## Try it
Omit the images, then print each record below exactly as it reads.

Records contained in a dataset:
*** Block opens ***

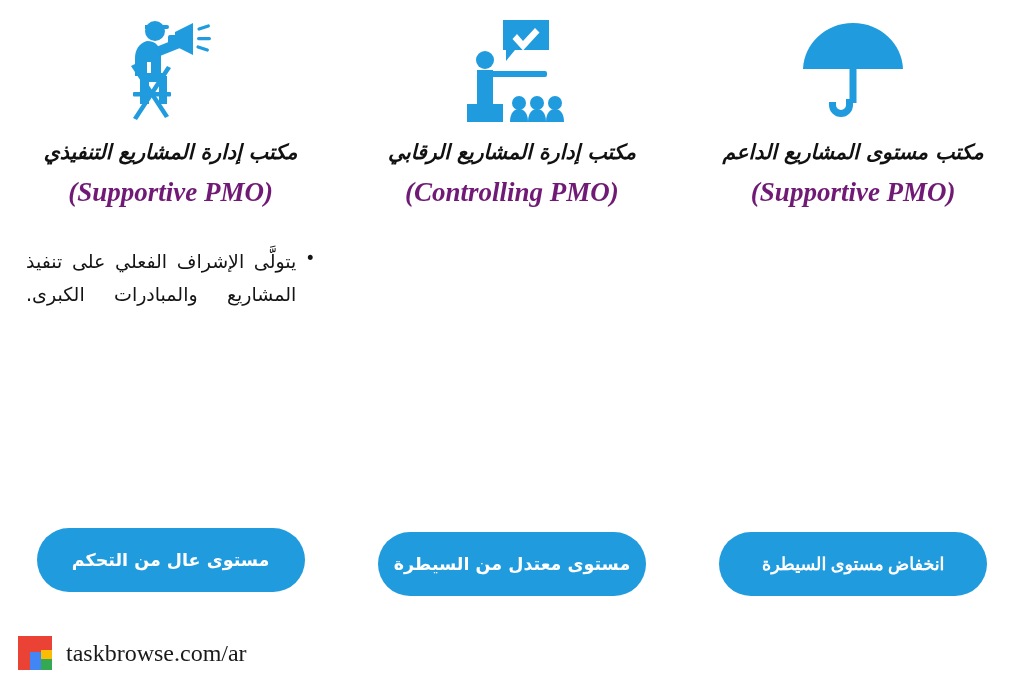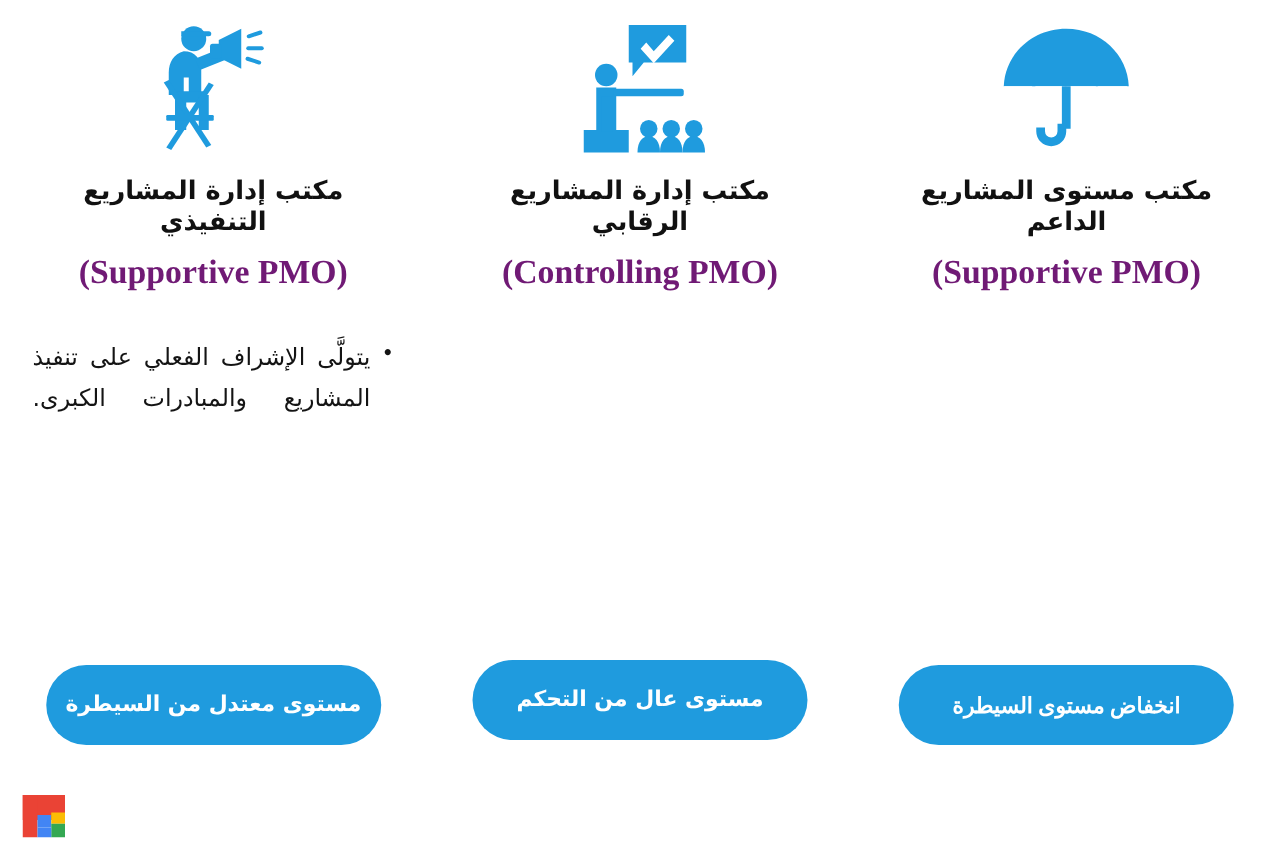--- a/index.html
+++ b/index.html
@@ -55,20 +55,21 @@
   }
   .icon-wrap svg { display: block; }
 
   
   .heading {
     text-align: center;
     font-weight: bold;
     line-height: 1.22;
     margin: 0;
     width: 100%;
+    font-style: italic;
   }
   .heading .ar {
     display: block;
     font-size: 20.5px;
     font-weight: 700;
     letter-spacing: 0;
     color: #111111;
     direction: rtl;
   }
   .heading .en {
@@ -277,37 +278,38 @@
       </div>
       <div class="heading">
         <span class="ar">مكتب مستوى المشاريع الداعم</span>
         <span class="en">(Supportive PMO)</span>
       </div>
     </div>
 
   </div>
 
   <div class="pills">
+    <div class="pill-cell c1">
+      <div class="pill">مستوى عال من التحكم</div>
+    </div>
     <div class="pill-cell c2">
       <div class="pill">مستوى معتدل من السيطرة</div>
-    </div>
-    <div class="pill-cell c1">
-      <div class="pill">مستوى عال من التحكم</div>
     </div>
     <div class="pill-cell c3">
       <div class="pill">انخفاض مستوى السيطرة</div>
     </div>
   </div>
 
   <div class="footer">
     <div class="logo">
       <svg width="34" height="34" viewBox="0 0 34 34" xmlns="http://www.w3.org/2000/svg">
         <rect x="0" y="0" width="34" height="20" fill="#EA4335"></rect>
         <rect x="0" y="0" width="12" height="34" fill="#EA4335"></rect>
         <rect x="12" y="16" width="11" height="10" fill="#4285F4"></rect>
         <rect x="23" y="14" width="11" height="9" fill="#FBBC05"></rect>
         <rect x="23" y="23" width="11" height="11" fill="#34A853"></rect>
         <rect x="12" y="26" width="11" height="8" fill="#4285F4"></rect>
       </svg>
     </div>
+    <div class="footer-text">taskbrowse.com/ar</div>
   </div>
 
 </div>
 
 </body></html>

*** Block closes ***

## Your solution
--- a/index.html
+++ b/index.html
@@ -55,20 +55,21 @@
   }
   .icon-wrap svg { display: block; }
 
   
   .heading {
     text-align: center;
     font-weight: bold;
     line-height: 1.22;
     margin: 0;
     width: 100%;
+    font-style: italic;
   }
   .heading .ar {
     display: block;
     font-size: 20.5px;
     font-weight: 700;
     letter-spacing: 0;
     color: #111111;
     direction: rtl;
   }
   .heading .en {
@@ -277,37 +278,38 @@
       </div>
       <div class="heading">
         <span class="ar">مكتب مستوى المشاريع الداعم</span>
         <span class="en">(Supportive PMO)</span>
       </div>
     </div>
 
   </div>
 
   <div class="pills">
+    <div class="pill-cell c1">
+      <div class="pill">مستوى عال من التحكم</div>
+    </div>
     <div class="pill-cell c2">
       <div class="pill">مستوى معتدل من السيطرة</div>
-    </div>
-    <div class="pill-cell c1">
-      <div class="pill">مستوى عال من التحكم</div>
     </div>
     <div class="pill-cell c3">
       <div class="pill">انخفاض مستوى السيطرة</div>
     </div>
   </div>
 
   <div class="footer">
     <div class="logo">
       <svg width="34" height="34" viewBox="0 0 34 34" xmlns="http://www.w3.org/2000/svg">
         <rect x="0" y="0" width="34" height="20" fill="#EA4335"></rect>
         <rect x="0" y="0" width="12" height="34" fill="#EA4335"></rect>
         <rect x="12" y="16" width="11" height="10" fill="#4285F4"></rect>
         <rect x="23" y="14" width="11" height="9" fill="#FBBC05"></rect>
         <rect x="23" y="23" width="11" height="11" fill="#34A853"></rect>
         <rect x="12" y="26" width="11" height="8" fill="#4285F4"></rect>
       </svg>
     </div>
+    <div class="footer-text">taskbrowse.com/ar</div>
   </div>
 
 </div>
 
 </body></html>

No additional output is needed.